INSANIDADES
DE UM RELÓGIO
Helô Barros
Escurece lá fora, um avião ronca na aterrissagem enquanto pássaros alertam suas crias que vai chover. No computador o relógio gira inexorável, poucas vezes com tanta certeza. Passado, presente. Na caligrafia aleatória dos deuses o contorno definido de um eme a engendrar o futuro, outros riscos a atravessar a vida, a saúde e o amor. Mapa do tempo. O sonho de um relógio aguarda a hora de soar o alarme enquanto as histórias intercalam-se, fazem dos mortos vivos, dos distantes presentes, homens em mulheres, bichos.
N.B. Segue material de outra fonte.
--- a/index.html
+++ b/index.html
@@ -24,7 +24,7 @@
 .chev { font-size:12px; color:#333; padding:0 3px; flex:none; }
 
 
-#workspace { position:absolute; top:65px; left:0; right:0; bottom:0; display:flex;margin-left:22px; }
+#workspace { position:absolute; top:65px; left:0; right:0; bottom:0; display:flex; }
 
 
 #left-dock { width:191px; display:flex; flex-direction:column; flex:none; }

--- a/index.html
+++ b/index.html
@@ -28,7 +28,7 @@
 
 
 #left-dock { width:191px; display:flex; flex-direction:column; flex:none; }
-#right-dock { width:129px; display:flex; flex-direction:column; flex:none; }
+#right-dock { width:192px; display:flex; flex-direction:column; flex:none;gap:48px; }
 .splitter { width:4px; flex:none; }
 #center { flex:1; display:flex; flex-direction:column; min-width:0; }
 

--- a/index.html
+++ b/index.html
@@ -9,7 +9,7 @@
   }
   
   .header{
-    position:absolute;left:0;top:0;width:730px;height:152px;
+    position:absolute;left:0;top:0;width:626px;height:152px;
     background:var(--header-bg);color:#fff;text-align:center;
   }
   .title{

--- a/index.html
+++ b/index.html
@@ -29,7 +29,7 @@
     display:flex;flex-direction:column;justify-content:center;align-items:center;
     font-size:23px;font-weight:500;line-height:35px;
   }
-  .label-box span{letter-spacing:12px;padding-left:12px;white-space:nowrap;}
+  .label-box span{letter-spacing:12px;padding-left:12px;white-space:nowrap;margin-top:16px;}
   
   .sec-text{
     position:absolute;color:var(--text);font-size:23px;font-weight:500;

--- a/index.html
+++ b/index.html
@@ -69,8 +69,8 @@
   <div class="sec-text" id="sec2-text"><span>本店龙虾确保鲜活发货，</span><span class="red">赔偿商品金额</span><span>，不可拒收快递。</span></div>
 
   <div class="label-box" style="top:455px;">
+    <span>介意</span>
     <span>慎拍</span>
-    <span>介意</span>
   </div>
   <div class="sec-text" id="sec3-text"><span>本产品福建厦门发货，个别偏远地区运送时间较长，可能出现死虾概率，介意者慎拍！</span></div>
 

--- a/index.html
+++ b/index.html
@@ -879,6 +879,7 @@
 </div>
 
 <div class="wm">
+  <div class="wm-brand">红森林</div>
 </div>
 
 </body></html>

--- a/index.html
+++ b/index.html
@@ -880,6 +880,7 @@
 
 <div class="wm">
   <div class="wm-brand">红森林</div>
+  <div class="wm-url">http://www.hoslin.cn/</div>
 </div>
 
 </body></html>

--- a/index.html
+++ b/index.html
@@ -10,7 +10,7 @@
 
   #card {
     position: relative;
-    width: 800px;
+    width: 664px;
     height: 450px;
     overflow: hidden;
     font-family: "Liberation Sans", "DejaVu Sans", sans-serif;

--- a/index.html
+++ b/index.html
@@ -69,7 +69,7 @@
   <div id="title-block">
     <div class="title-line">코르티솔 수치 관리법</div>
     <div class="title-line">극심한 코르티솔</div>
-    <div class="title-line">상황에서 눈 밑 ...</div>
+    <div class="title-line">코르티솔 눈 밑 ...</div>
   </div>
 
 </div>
Neste lugar o mar não molha a roupa e mesmo assim é assustador. Durma que o tempo se embaralha. Quem dera o livro se mantivesse dentro da própria capa. Precisamos despachar estes livros pro Brasil. Urgente. As crianças estão esperando. Quantas? Não importa, elas sabem que o corpo lê antes de alfabetizado. Pilhas e mais pilhas de livros junto às frutas e verduras. Tomates miúdos uma dúzia, morangos, acerolas. É preciso mandar pro Brasil, correios, os correios enviam, com certeza, chegarão antes dos passageiros, sempre atrasados, selos, carimbos, máquinas registradoras. O coração acelera nesta penumbra. O espírito quando não se satisfaz só com o entendimento, inventa... arrasta-se de propósitos - sonho que posso contar uma história onde todos os corpos sou eu em diferentes trajetos. Enquanto durmo vem a pergunta: Teria eu construído a minha vida sobre um primeiro pensamento verdadeiro? Preciso do corpo que dorme nesta cama pra me mostrar o caminho. Por mais que eu escreva, que eu revele por tentativa, nada me trará a experiência de um beliscão, de um afago. ACORDA. No momento estou no labirinto do tempo onde as horas são engolidas. Um alkaseuser por favor!? Deixo a aflição da minha estreiteza, espreguiço o que ficou contido. Somente uma pergunta em mente: Quem foi mesmo que tirou do lugar o pequeno sino? Desperte.
O relógio, imperturbável, continua a girar sua inexorabilidade.